Kiedy myślę „wiosna”, do głowy pierwszy przychodzi mi twarożek ze szczypiorem. No może jeszcze rzodkiewka, ale to już po szczypiorku. Szczypior akurat nie jest w sklepach towarem deficytowym [spróbujcie kupić dobrą oliwę z oliwek, dobrą, a nie „jakąś tam”], ale jednak fajnie, kiedy po pęczek świeżego nie trzeba pędzić do sklepu i na dodatek szybko pożerać, bo zwiędnie. Dlatego też podkradłam mojej mamie sposób na to, jak wyhodować szczypior na parapecie. A jeśli już podkradłam, to się nim podzielę.

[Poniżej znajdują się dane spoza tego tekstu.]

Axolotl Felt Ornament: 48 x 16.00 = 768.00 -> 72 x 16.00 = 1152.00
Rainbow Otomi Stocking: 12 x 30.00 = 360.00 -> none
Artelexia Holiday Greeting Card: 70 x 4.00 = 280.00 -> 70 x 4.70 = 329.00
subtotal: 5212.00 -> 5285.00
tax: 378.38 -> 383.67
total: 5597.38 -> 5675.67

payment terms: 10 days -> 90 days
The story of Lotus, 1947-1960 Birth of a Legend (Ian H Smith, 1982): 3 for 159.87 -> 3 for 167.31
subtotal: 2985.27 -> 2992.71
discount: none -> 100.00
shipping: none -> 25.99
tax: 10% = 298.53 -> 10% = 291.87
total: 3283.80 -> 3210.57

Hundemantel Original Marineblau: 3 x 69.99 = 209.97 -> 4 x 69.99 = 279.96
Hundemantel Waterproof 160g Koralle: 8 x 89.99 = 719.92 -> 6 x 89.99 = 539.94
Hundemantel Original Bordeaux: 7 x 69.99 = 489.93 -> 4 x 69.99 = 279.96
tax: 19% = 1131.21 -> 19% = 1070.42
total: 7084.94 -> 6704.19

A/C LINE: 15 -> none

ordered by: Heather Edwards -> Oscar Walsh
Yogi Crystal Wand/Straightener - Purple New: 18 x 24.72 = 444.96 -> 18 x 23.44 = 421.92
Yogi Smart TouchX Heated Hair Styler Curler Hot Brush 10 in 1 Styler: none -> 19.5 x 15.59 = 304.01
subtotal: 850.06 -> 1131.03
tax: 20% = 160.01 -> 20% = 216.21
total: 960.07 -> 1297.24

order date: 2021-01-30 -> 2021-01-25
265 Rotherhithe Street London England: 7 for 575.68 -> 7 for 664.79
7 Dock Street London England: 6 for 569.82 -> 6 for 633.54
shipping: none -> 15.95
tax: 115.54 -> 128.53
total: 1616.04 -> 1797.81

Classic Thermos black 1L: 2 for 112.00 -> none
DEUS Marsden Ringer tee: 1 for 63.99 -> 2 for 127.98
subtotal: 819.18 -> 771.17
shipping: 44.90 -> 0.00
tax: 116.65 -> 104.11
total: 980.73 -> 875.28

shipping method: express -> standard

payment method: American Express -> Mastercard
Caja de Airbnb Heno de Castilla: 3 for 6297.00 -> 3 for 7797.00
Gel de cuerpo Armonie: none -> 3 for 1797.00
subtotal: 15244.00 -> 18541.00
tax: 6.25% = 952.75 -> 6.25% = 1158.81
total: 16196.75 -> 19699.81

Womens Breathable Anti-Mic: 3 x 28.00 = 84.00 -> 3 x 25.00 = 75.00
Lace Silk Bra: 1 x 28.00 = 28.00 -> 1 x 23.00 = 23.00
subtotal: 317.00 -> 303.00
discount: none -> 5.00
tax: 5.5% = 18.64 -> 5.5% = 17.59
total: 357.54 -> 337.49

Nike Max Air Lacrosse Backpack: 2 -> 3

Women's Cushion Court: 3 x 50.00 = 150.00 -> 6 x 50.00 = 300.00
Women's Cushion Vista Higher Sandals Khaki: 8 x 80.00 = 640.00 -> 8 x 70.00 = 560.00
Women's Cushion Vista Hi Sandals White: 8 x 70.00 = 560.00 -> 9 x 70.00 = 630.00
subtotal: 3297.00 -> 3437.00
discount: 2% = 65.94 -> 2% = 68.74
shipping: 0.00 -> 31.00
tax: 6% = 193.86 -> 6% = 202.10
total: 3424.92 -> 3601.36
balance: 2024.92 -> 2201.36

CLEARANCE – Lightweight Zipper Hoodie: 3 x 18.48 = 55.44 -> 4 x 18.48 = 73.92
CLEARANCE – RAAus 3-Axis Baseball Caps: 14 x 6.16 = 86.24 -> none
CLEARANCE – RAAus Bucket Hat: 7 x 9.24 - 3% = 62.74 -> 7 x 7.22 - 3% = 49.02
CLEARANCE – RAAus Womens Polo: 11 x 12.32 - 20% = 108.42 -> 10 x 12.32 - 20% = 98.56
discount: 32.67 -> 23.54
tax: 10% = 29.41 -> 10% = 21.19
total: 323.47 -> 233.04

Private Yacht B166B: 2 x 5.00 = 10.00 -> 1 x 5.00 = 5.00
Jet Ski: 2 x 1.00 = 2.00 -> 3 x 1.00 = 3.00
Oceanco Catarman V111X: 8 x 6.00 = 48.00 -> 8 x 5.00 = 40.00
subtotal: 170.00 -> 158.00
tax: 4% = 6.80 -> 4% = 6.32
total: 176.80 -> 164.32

Dziwnym trafem przeprowadzka wyszła nam nader sprawnie i chociaż po remoncie na podwórku jest sajgon z cyklonem, to i w tym znajduję plusy, bo uratowało się mnóstwo rzeczy rodziców, które pewnikiem po sprzątnięciu już nigdy by w moje oczy nie trafiły. A trafił się garnek w serduszka. Emaliowany i już obtłuczony, więc i tak pożytku z niego by nie było, ale ja od razu zauważyłam w nim potencjał. Tym bardziej, że w korytarzu czekała kiełkująca już cebula…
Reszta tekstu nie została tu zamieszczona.